======== Given records ========
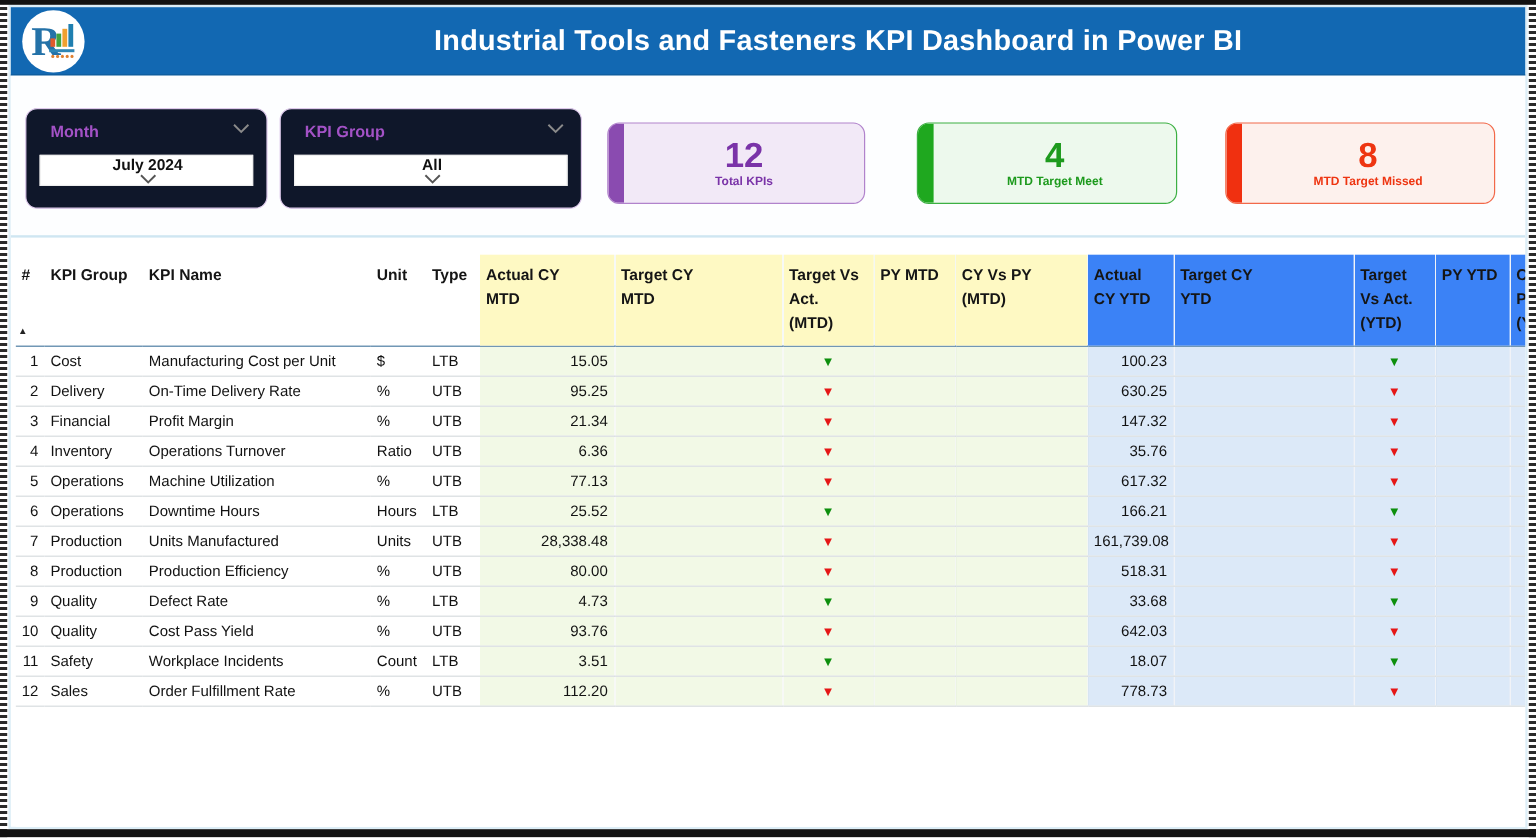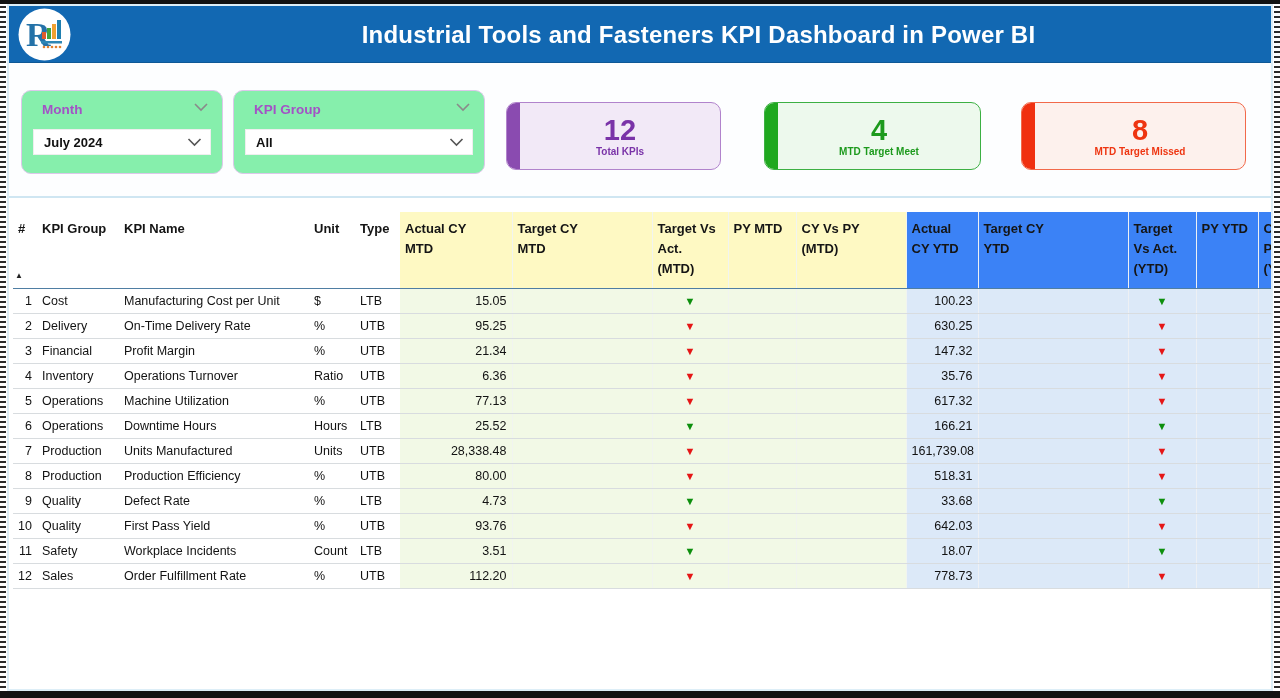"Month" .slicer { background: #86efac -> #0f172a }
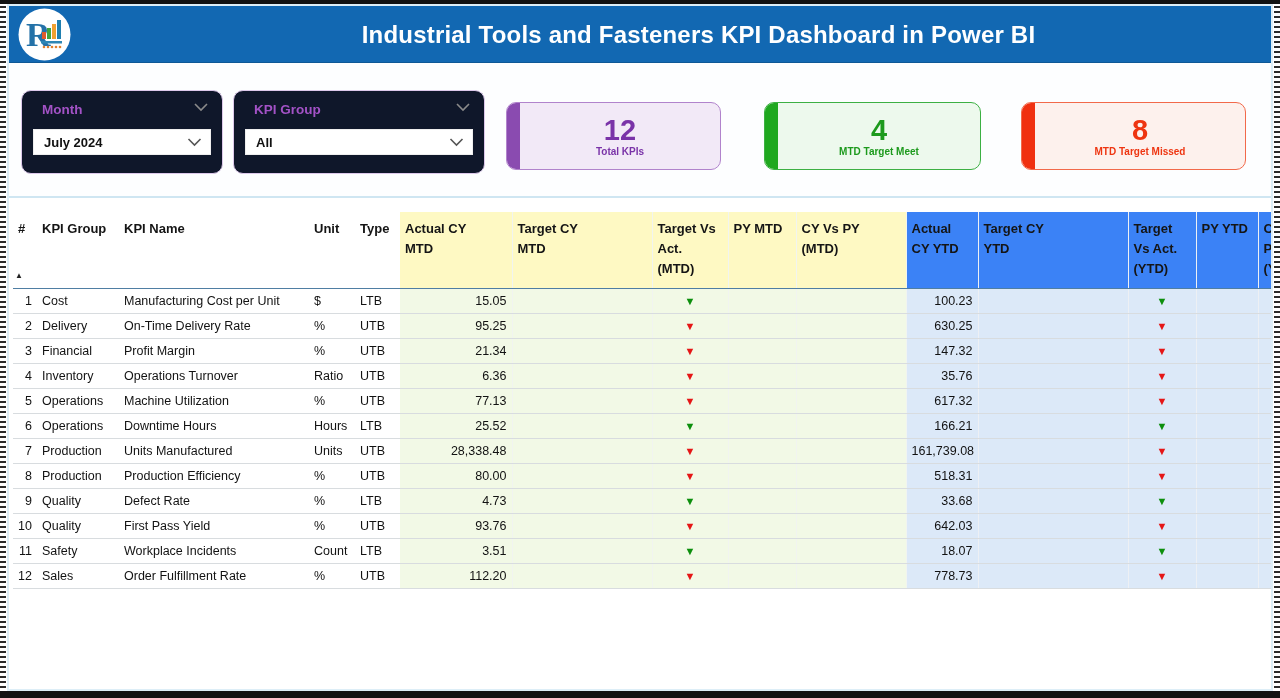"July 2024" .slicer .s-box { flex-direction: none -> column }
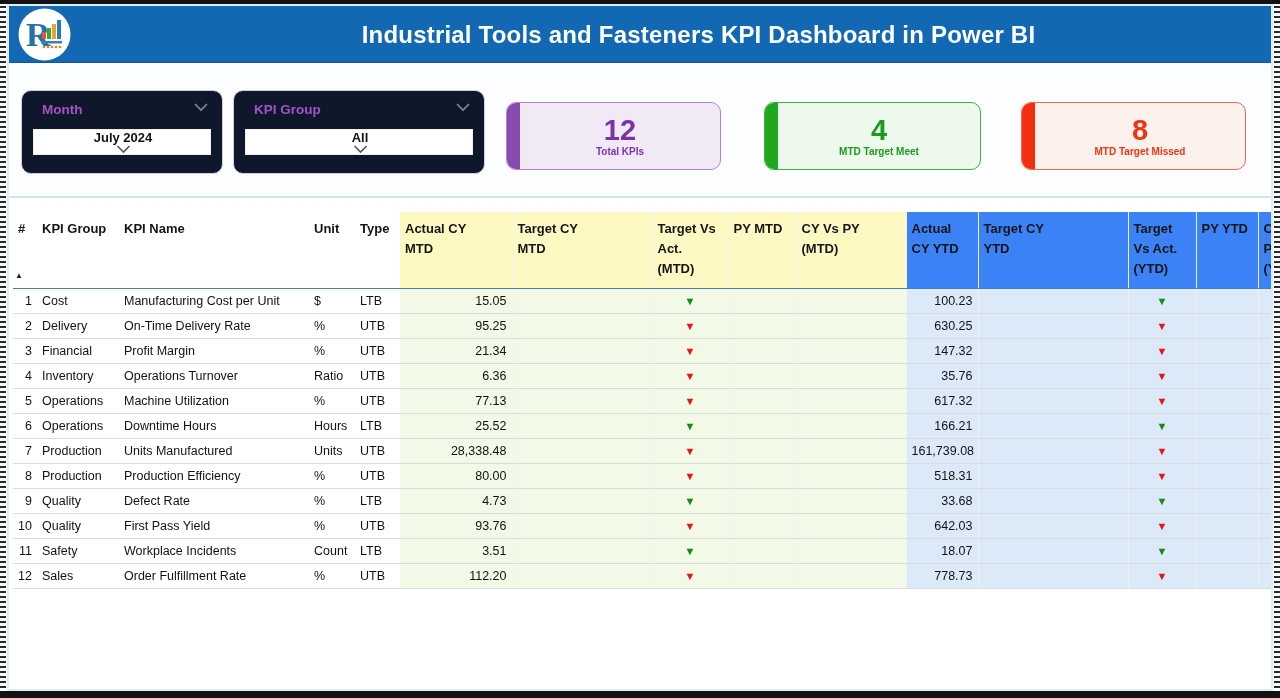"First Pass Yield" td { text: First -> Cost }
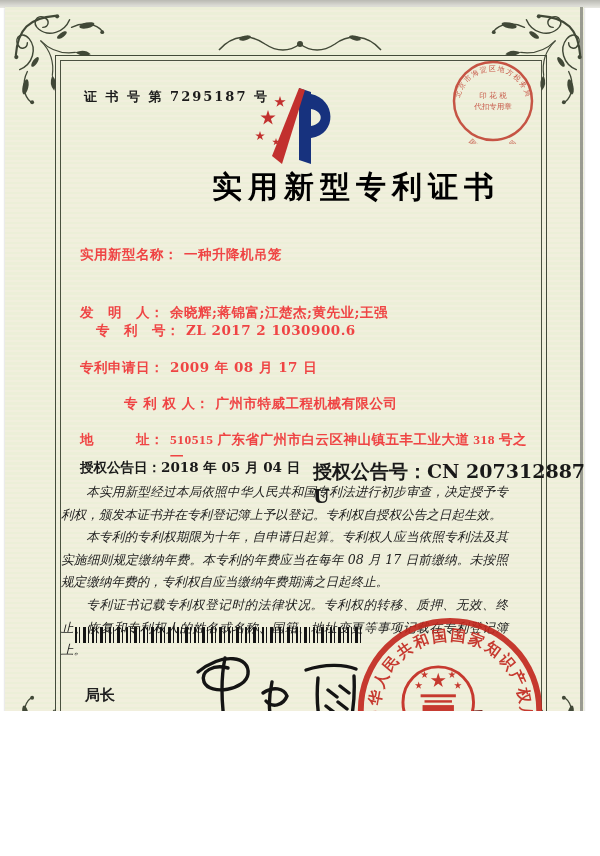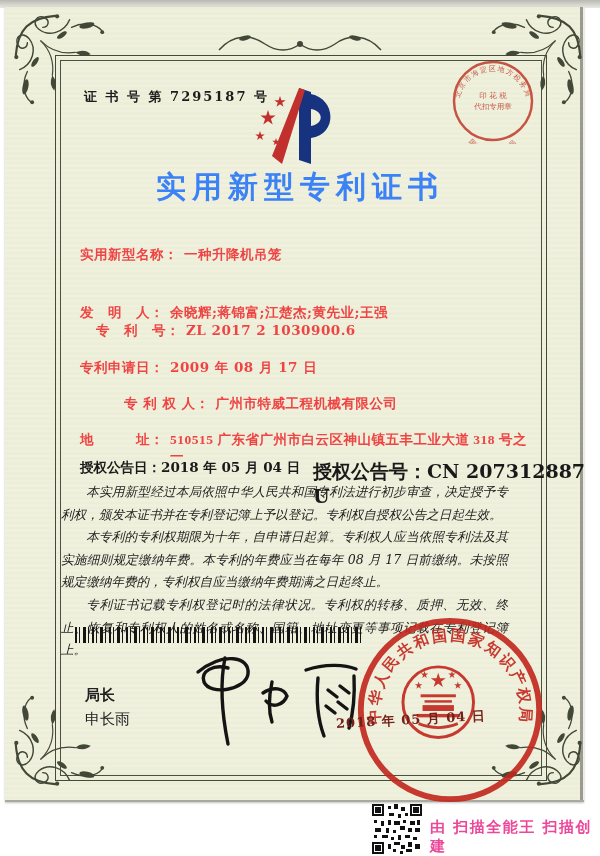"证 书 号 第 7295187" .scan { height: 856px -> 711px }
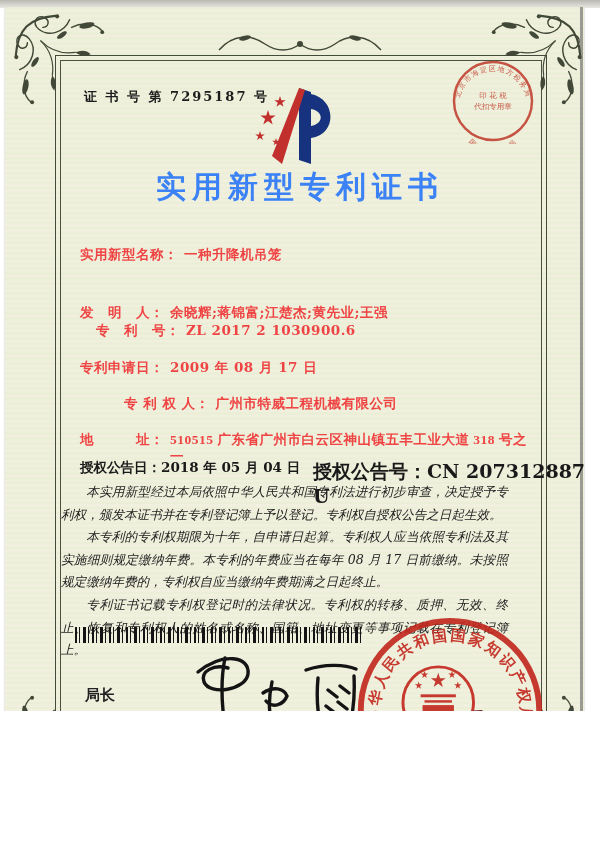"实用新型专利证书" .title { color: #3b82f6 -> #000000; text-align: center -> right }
========
What you have to do = Copy exactly the lines from the one containing "text: First ->" through the final line of the records above, both included, and leave out any pictures.

Answer box =
"First Pass Yield" td { text: First -> Cost }
"证 书 号 第 7295187" .scan { height: 856px -> 711px }
"实用新型专利证书" .title { color: #3b82f6 -> #000000; text-align: center -> right }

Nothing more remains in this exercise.